What is an Unsuccessful Work Attempt?
What happens if a claimant stops working due to the onset of a disability, files a claim for Social Security benefits and then starts working again? Social Security does allow people to try to see if they can work, despite their impairment(s), instead of relying on government benefits. This is when it becomes possible to qualify for an Unsuccessful Work Attempt.
An Unsuccessful Work Attempt is when a claimant, after filing for benefits but before being awarded benefits, starts working for a period of 6 months or less and then stops due to their impairment(s). Earnings during this period will not be considered in determining whether or not work is substantial gainful activity (SGA). Usually, your onset date is the point at which you are no longer working at SGA (which in 2011 was $1000/month) because you have become disabled. However during an Unsuccessful Work Attempt, you still may be able to retain your onset date from when you first stopped working, even though you are working again now. This allows you to recoup the most amount of back pay.

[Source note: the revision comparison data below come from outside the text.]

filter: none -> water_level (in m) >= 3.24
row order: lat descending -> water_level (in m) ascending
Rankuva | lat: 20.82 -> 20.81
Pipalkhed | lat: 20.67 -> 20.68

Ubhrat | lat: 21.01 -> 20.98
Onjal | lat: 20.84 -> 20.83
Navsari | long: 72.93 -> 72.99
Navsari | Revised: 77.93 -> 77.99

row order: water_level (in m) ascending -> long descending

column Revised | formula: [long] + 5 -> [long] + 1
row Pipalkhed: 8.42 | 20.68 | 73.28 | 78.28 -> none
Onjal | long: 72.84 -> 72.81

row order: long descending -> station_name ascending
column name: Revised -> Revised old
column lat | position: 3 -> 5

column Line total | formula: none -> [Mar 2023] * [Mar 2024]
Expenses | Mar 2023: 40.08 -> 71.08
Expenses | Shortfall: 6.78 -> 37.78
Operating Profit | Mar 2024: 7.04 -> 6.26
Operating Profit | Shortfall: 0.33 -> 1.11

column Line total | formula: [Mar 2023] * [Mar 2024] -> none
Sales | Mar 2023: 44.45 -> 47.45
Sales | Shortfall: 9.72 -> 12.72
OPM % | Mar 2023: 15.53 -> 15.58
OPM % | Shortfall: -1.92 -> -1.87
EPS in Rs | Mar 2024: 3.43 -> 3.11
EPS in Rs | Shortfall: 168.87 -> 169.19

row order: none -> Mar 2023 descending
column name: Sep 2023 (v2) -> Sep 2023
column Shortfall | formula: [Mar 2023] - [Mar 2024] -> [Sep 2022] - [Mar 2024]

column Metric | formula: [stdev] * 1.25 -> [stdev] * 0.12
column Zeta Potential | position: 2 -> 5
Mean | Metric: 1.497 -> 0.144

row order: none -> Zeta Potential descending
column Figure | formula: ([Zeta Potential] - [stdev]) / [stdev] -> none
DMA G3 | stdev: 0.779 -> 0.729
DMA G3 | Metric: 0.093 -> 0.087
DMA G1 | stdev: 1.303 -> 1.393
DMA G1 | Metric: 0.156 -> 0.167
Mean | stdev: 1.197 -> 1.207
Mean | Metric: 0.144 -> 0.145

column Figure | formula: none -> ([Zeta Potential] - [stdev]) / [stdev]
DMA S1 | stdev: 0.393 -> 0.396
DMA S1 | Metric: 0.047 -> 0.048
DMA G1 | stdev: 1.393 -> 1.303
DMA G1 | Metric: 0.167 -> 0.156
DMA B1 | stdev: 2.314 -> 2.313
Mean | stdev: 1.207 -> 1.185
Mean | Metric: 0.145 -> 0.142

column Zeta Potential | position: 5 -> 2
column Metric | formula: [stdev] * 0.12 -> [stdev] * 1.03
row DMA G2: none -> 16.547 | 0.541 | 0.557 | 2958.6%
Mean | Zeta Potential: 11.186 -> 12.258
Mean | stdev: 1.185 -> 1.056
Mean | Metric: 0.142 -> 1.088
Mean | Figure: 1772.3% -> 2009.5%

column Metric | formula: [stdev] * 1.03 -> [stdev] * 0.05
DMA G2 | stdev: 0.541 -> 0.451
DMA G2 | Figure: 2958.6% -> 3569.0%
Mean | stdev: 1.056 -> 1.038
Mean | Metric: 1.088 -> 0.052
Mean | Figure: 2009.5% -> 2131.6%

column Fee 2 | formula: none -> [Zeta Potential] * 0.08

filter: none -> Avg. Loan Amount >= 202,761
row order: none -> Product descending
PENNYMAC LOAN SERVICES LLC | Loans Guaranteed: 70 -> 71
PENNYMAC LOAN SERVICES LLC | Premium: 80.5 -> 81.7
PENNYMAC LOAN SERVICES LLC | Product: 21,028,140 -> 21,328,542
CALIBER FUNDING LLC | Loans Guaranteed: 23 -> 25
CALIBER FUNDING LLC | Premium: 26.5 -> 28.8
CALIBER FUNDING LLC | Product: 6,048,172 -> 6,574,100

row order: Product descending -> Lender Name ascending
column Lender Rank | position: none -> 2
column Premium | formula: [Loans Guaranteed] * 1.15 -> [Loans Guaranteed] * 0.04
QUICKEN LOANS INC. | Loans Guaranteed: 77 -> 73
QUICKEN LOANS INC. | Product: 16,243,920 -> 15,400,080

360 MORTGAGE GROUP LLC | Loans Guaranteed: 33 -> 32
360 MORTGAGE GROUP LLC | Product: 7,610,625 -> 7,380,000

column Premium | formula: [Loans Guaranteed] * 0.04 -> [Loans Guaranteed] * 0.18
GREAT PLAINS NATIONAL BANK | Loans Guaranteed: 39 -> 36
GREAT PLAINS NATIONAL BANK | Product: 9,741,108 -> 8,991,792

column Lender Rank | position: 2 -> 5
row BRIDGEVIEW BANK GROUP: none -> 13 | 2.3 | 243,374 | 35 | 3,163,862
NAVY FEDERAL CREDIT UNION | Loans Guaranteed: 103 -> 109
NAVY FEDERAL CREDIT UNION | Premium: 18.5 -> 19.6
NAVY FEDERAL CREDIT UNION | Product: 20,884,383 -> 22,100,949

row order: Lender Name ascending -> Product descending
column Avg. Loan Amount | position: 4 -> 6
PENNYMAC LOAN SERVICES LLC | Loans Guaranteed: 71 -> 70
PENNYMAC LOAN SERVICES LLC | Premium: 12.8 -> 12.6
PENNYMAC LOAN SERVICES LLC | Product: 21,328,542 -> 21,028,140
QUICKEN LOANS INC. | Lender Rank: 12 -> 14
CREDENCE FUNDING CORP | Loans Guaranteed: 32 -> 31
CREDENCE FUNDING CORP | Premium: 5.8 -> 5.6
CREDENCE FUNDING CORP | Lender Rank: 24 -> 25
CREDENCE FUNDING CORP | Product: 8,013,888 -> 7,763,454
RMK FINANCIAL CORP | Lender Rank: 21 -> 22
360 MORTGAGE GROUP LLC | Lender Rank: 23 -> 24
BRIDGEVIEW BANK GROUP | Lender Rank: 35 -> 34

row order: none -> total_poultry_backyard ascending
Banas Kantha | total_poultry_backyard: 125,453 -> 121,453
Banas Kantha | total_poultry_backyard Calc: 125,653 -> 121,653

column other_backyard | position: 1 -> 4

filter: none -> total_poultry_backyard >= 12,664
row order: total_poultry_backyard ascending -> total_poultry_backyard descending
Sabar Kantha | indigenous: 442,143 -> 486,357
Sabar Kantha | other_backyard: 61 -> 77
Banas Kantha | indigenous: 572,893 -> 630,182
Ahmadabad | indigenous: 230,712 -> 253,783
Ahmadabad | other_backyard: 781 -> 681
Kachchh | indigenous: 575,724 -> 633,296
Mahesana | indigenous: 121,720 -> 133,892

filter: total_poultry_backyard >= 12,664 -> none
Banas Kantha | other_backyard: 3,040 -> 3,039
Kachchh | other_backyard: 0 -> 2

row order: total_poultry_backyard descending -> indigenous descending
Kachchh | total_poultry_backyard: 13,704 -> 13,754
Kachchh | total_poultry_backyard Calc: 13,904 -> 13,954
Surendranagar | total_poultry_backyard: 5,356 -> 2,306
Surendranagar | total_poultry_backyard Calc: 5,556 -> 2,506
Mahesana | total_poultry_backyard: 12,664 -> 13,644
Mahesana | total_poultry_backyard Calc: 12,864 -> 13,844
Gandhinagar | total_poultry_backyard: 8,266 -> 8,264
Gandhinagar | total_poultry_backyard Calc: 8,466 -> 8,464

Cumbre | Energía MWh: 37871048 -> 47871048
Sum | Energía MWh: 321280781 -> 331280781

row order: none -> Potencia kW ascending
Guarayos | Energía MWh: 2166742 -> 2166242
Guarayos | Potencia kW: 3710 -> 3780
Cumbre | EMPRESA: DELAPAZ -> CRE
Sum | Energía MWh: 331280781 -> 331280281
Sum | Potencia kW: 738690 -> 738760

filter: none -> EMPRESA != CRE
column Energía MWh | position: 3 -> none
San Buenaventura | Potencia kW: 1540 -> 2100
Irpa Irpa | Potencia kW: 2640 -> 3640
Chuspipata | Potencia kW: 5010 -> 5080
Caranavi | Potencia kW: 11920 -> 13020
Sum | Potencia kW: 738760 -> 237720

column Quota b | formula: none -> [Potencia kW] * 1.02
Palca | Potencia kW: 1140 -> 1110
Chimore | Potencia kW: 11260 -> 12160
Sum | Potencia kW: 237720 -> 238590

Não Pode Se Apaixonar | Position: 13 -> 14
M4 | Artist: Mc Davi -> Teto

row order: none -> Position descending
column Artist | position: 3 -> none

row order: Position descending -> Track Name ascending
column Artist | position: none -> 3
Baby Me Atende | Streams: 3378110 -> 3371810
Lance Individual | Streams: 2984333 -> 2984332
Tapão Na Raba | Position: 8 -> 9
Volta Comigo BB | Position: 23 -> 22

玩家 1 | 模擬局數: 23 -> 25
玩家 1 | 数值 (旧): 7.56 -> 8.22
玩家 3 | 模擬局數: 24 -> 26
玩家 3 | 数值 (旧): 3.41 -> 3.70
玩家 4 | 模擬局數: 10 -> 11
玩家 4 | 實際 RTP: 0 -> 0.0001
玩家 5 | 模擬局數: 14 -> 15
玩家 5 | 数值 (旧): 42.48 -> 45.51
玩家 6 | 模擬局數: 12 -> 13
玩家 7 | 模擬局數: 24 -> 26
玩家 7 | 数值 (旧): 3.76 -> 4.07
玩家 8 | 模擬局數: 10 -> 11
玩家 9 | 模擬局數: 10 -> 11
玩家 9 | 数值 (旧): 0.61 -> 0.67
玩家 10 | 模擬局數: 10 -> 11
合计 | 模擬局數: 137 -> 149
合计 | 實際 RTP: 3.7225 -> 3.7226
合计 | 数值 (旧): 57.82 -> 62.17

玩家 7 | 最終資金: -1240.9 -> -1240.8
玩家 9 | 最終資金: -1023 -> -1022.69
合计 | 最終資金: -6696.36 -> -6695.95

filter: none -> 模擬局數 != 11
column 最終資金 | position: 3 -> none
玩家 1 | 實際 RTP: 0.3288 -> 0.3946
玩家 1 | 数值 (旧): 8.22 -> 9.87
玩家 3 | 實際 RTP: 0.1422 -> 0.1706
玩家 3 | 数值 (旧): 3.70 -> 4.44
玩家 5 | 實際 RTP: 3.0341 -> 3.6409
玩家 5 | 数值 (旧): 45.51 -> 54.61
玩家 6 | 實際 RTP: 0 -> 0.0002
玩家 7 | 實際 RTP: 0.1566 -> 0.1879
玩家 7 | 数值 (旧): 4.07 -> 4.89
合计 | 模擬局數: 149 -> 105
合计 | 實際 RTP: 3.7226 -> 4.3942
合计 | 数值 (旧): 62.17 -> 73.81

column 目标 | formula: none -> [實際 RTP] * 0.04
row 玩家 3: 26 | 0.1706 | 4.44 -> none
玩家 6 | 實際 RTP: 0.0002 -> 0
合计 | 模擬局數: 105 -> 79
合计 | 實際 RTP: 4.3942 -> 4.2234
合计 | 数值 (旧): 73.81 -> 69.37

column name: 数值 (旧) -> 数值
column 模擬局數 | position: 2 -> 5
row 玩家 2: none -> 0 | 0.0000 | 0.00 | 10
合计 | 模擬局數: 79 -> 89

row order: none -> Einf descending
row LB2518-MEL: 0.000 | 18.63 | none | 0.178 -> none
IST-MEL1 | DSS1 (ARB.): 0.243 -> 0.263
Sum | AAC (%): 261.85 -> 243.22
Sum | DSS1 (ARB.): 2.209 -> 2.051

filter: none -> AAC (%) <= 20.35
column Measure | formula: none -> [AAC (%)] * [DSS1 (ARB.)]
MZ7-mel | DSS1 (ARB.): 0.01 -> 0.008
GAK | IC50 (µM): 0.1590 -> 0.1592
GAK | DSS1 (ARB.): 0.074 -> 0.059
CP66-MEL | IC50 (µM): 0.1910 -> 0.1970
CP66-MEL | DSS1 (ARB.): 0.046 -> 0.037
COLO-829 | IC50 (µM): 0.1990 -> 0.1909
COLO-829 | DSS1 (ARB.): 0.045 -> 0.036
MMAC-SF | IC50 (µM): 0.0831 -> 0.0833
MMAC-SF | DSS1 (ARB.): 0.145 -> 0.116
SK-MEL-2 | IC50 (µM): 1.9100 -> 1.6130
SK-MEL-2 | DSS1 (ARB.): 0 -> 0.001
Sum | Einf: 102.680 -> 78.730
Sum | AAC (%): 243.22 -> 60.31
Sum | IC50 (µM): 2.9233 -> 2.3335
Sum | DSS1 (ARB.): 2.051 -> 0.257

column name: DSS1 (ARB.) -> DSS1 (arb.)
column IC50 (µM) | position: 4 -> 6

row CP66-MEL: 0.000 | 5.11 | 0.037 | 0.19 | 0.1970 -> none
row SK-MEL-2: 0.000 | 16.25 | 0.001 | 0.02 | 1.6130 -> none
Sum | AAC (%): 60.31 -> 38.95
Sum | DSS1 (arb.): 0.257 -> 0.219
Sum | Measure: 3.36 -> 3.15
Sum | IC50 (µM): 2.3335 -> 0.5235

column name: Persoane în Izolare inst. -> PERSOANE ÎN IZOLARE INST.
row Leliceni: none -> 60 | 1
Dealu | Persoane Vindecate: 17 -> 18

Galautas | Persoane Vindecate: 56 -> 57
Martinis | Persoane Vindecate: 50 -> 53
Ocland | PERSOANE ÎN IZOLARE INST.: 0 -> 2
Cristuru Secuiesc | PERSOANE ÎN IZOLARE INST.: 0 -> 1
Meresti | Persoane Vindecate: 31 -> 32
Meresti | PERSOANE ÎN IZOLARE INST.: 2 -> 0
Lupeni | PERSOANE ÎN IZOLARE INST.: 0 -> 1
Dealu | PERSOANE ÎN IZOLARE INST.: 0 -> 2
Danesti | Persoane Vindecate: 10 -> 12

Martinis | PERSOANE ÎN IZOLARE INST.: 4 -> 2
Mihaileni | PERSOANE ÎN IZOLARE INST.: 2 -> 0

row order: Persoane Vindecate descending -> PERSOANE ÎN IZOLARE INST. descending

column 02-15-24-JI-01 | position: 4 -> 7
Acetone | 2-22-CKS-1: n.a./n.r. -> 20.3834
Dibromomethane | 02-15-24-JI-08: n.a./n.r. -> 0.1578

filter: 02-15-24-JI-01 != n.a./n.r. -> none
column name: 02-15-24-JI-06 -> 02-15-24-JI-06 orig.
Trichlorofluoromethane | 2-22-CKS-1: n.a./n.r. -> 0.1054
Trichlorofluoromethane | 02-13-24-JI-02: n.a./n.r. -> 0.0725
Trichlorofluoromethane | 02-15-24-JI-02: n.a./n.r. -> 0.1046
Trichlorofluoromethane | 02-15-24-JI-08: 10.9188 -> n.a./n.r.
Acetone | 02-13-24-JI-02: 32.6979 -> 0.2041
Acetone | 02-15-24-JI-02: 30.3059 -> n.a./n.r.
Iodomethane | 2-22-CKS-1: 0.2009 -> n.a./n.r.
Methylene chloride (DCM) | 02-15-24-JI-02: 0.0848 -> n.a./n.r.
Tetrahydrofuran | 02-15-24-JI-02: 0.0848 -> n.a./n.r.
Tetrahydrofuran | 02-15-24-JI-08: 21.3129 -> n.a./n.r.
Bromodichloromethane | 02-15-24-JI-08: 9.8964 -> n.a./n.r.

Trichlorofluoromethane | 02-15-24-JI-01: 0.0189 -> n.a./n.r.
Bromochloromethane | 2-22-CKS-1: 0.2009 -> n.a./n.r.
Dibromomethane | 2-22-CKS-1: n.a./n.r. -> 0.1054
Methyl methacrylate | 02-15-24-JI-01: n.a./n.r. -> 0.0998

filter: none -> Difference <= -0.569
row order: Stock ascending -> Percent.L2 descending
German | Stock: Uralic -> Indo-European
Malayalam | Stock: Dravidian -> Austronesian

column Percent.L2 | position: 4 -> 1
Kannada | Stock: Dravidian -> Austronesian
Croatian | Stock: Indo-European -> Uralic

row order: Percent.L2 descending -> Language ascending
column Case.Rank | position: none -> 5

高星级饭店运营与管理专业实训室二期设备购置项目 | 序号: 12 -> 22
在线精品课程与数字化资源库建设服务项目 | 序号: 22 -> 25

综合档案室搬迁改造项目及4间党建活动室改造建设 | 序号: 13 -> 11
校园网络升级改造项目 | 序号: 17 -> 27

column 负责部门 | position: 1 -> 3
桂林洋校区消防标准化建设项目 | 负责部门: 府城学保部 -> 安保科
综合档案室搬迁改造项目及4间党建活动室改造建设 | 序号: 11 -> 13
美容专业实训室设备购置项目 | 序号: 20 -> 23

There are certain rules that must be followed when there is an Unsuccessful Work Attempt. For a work attempt that lasts 3 months or less, the work must end or be reduced to below SGA because of either one of two circumstances:
- You have to stop due to your impairment(s) or
- The special conditions that allowed you to perform your job no longer exist
For a work attempt that lasts between 3-6 months, the work must end in one of the 2 ways listed above. In addition one of the following requirements must also be met:
- There must have been frequent absences due to the impairment(s)
- Work must have been unsatisfactory due to the impairment(s)
- Work must have been done during a period of temporary remission of the impairment; or
- Work must have been done under special conditions
The point is that it is possible to work for a short period of time without it affecting your claim for benefits, if you have to stop that job because of your disability. However, any work period that is performed at SGA and lasts more than 6 months cannot qualify as an Unsuccessful Work Attempt, no matter why it ended. It is important to know that working at all, after filing for Social Security benefits, has the potential to harm your claim. An experienced attorney will be able to more fully explain all of the details you need to know about qualifying for an Unsuccessful Work Attempt.